True, they're still getting paid and that does count for something. But personally, I wouldn't want to trade places with them. Even more so because they aren't really participants in the decision-making process that brought us to this point. Even though I didn't vote to authorize the strike, I was given the opportunity to vote. Every member of the union -- including John Ridley -- was invited to every meeting, where they were able to say what they thought and be heard by how ever many of their fellow guild members remained in the auditorium. At least we are part of our side's decision-making process, even if we don't agree with the decision that gets made. At least we get to vote. The executives on the other side -- except for a tiny handful of guys at the top of the agenda-setting conglomerates, none of whom to my knowledge reside full-time in the city of Los Angeles -- pretty much have no say at all in the matter.
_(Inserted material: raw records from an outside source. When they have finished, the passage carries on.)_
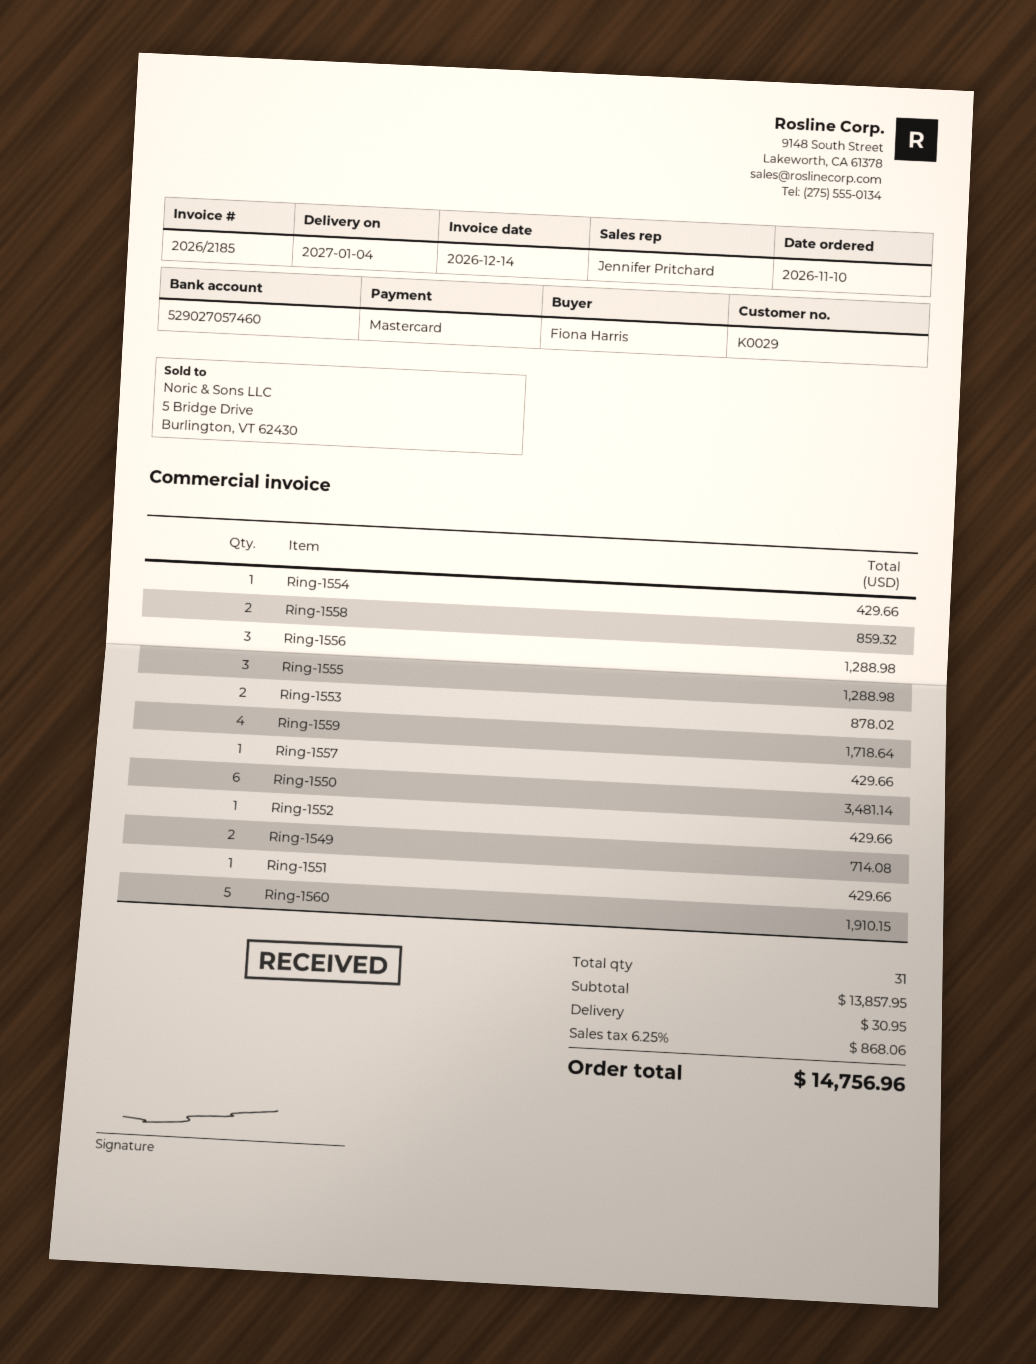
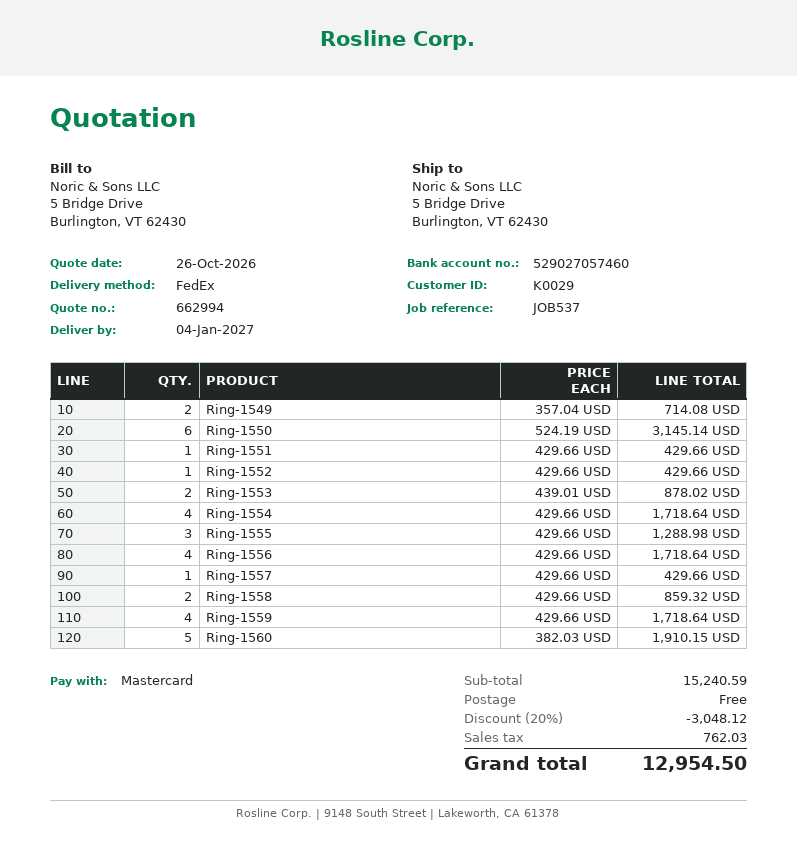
Ring-1554: 1 for 429.66 -> 4 for 1718.64
Ring-1556: 3 for 1288.98 -> 4 for 1718.64
Ring-1550: 6 for 3481.14 -> 6 for 3145.14
subtotal: 13857.95 -> 15240.59
discount: none -> 20% = 3048.12
shipping: 30.95 -> 0.00
tax: 868.06 -> 762.03
total: 14756.96 -> 12954.50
Of course we all have to live with the consequences, no matter how much or how little we were able to participate in the processes that brought them on.
McCaine came in second behind Romney in Michigan, which I suppose means the Republican nomination is now just as up-for-grabs as the Democratic one is. And there was no announcement today of a DGA deal. But it is coming. I don't want to say something like "and with it will come the temptation to cut and run" because for all I know it may include what we need to get in order to back to work. I'm not counting on it but I'm not counting against it either.
I am simply going to wait and see. And I think it's fair and reasonable to suggest you do the same.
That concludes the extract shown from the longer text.